When a team of public servants at Canadian Heritage tried to create a human library for the department – where you "check out" an expert as you would a book – few wanted to use it.
Defeated, the team was taken into a meeting with the most senior bureaucrat in the department to explain what went wrong.
But instead of being punished, the team got pizza and a pat on the back for trying out an innovative idea.
Learning from failure is one of the lessons the federal public service is taking from tech startups in an effort to modernize and motivate its work force. But observers inside and outside government warn that small innovation projects just pick at the edges of the more serious issues facing the public service as it tries to adapt to a faster-moving age and a new regime.
"We have an ambitious agenda as a government," said Scott Brison, President of the Treasury Board, the lead Liberal minister for the public service. "We can't get it done without the full engagement of our public service."
Some 200,000 people work for the core federal public administration, across dozens of departments and agencies that have many levels of seniority and strict workplace rules. In internal surveys, public servants say they see red tape and the bureaucracy's dense hierarchy hampering their ability to get their jobs done. The traditional structures have even extended to new technologies, where sending out a single 140-character post on Twitter can require up to a dozen layers of approval.
As part of a push in the bureaucracy to find new ways to work, Canadian Heritage is one of a dozen departments taking a page from Google and letting employees spend up to 20 per cent of their time working on temporary projects outside their usual job descriptions and the usual procedures.
Deputy minister Graham Flack said the initiative – called "micro-missions" – was developed to bring some flexibility to the rigid organization of departments.
"The theory behind micro-missions is, in government, it's actually very difficult with our traditional HR systems to move people around," Mr. Flack said.
Mr. Flack also chairs a committee of top bureaucrats who work on new ideas, and the group invites junior employees to join their discussions to get fresh ideas and a better view on the ground.
"We operate in a very hierarchical organization, and sometimes [we have] to give them a reality check," said Francis Nolan-Poupart, a 27-year-old policy analyst at Employment and Social Development Canada, who sits on the committee.
But just because an idea worked for Google does not mean it will work for the government – or even for other tech companies. Konval Matin, the director of culture at Shopify in Ottawa, and Anna Lambert, the director of talent acquisition, said their company – a rising star in Canada's tech world – tried giving employees time every week for special projects, but it just did not work.
"We realized you would get so enthralled in your day-to-day that you wouldn't actually set aside the 20-per-cent time," Ms. Matin said.
Marianne Hladun, an executive who leads the Public Service Alliance of Canada's young-worker file, said the union has some concerns that projects might just add work for already stressed employees.
"In a lot of cases, people are just trying to keep their heads above water," Ms. Hladun said. "In some departments, which I believe Canadian Heritage falls into, … people are doing special assignments but they're not being compensated at appropriate levels. That's a bit of a concern to us."

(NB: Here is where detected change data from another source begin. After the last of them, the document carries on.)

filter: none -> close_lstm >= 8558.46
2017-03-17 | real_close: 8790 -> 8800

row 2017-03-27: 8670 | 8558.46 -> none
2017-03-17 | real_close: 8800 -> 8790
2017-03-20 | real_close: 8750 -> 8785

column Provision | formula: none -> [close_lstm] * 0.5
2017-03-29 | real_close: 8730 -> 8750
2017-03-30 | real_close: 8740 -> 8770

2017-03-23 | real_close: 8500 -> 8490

Leaders at both the political and bureaucratic level have warned that many areas of the federal public service are suffering from poor workplace environments that are hampering service delivery and the mental health of the work force. In her final annual report last year as the top bureaucrat in Ottawa, Janice Charette said there was an urgent need to create a "healthy, respectful and supportive work environment."

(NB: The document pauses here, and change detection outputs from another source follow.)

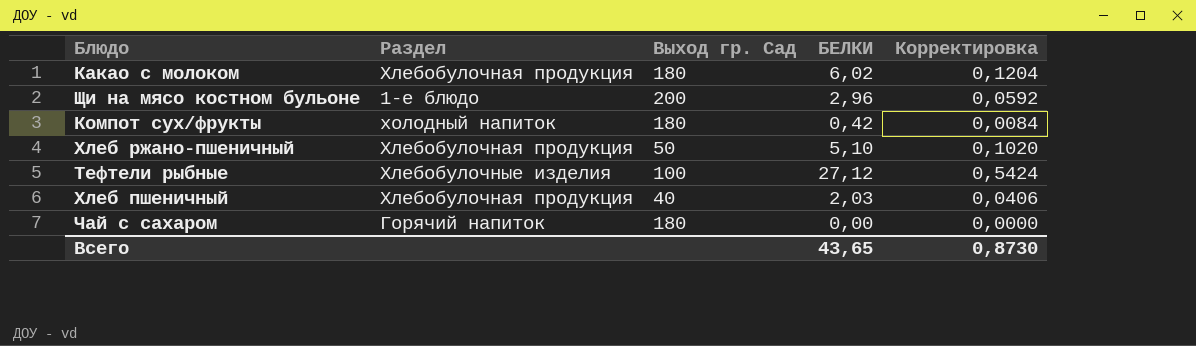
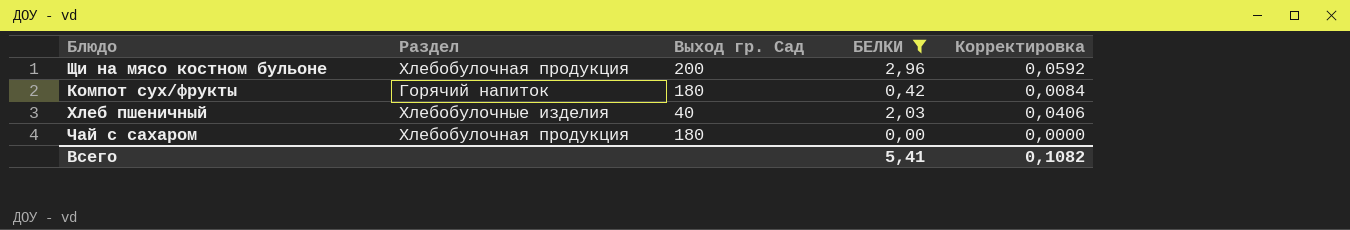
filter: none -> БЕЛКИ <= 2,96
Щи на мясо костном бульоне | Раздел: 1-е блюдо -> Хлебобулочная продукция
Компот сух/фрукты | Раздел: холодный напиток -> Горячий напиток
Хлеб пшеничный | Раздел: Хлебобулочная продукция -> Хлебобулочные изделия
Чай с сахаром | Раздел: Горячий напиток -> Хлебобулочная продукция
Всего | БЕЛКИ: 43,65 -> 5,41
Всего | Корректировка: 0,8730 -> 0,1082

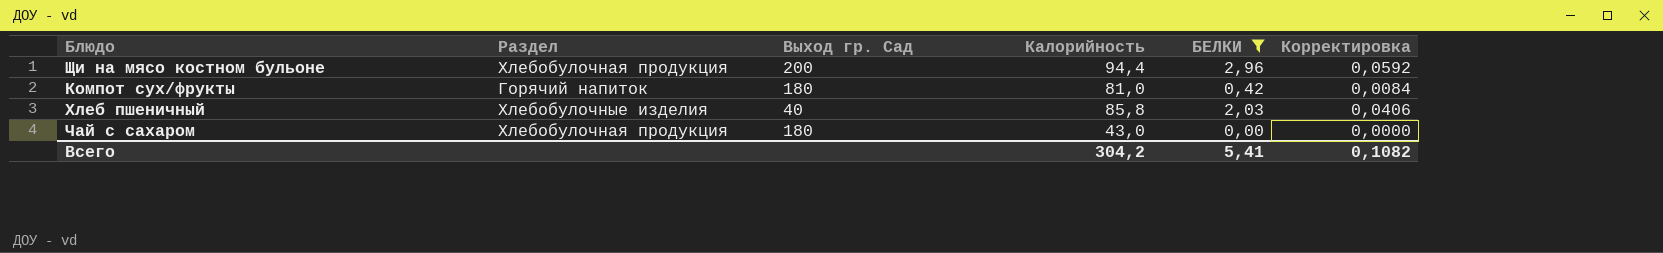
column Калорийность | position: none -> 4

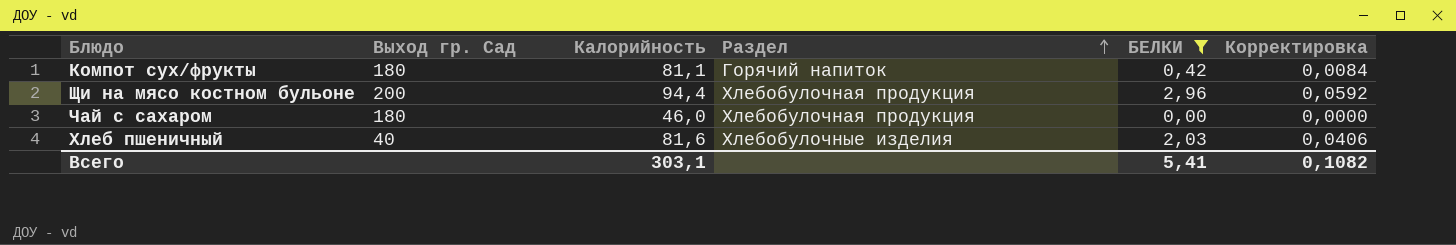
row order: none -> Раздел ascending
column Раздел | position: 2 -> 4
Компот сух/фрукты | Калорийность: 81,0 -> 81,1
Чай с сахаром | Калорийность: 43,0 -> 46,0
Хлеб пшеничный | Калорийность: 85,8 -> 81,6
Всего | Калорийность: 304,2 -> 303,1

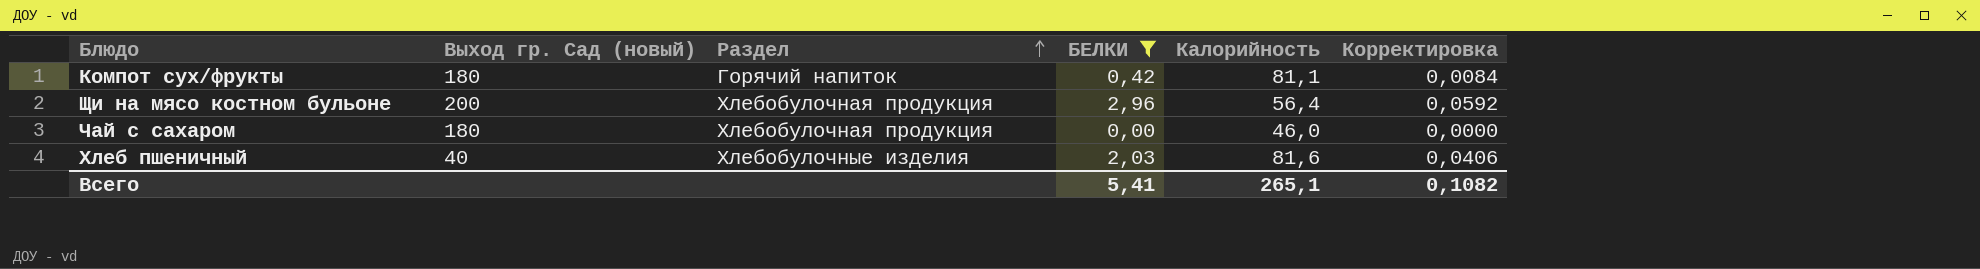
column name: Выход гр. Сад -> Выход гр. Сад (новый)
column Калорийность | position: 3 -> 5
Щи на мясо костном бульоне | Калорийность: 94,4 -> 56,4
Всего | Калорийность: 303,1 -> 265,1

Donald Savoie, a professor at the Université de Moncton and a leading expert on public administration, said he thinks some of the innovative projects are just "band aids" that do not fix deeper problems affecting morale in the public service. "For a government to say, we're going to have hackathons, or collaborative events, or spaces, that, my friend, is the easy part. The much more difficult part is redefining the role of the public service so that it would resonate."
Shopify holds townhalls on Fridays where employees are encouraged to share what they are working on, and talk about what is going well and what is more challenging than expected – just as Canadian Heritage tried to do with its pizza lunch.

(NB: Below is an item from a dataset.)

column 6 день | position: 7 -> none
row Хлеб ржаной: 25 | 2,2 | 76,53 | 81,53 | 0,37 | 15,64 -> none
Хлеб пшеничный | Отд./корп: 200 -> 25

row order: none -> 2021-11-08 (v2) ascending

Ms. Matin of Shopify said even the executive team takes part occasionally – and the exercises have been good not just for morale, but also for productivity as workers from different teams pick up tips from each other.
"The stuff that's really easier said than done is the trust and the autonomy," Ms. Matin said. "Not being afraid of letting people experiment and try new things and potentially fail. But the cool thing is, let them fail, let them talk about it."
Traditionally, the public service is not known for taking risks. Mr. Brison acknowledges the potential for failure as more public institutions and individuals are empowered to try new things and make more decisions on their own. As a political leader, he could be held responsible if something goes wrong. But he says that is part of pushing the public service to do better.
"The only way to avoid ever making any mistakes is to do nothing," he said.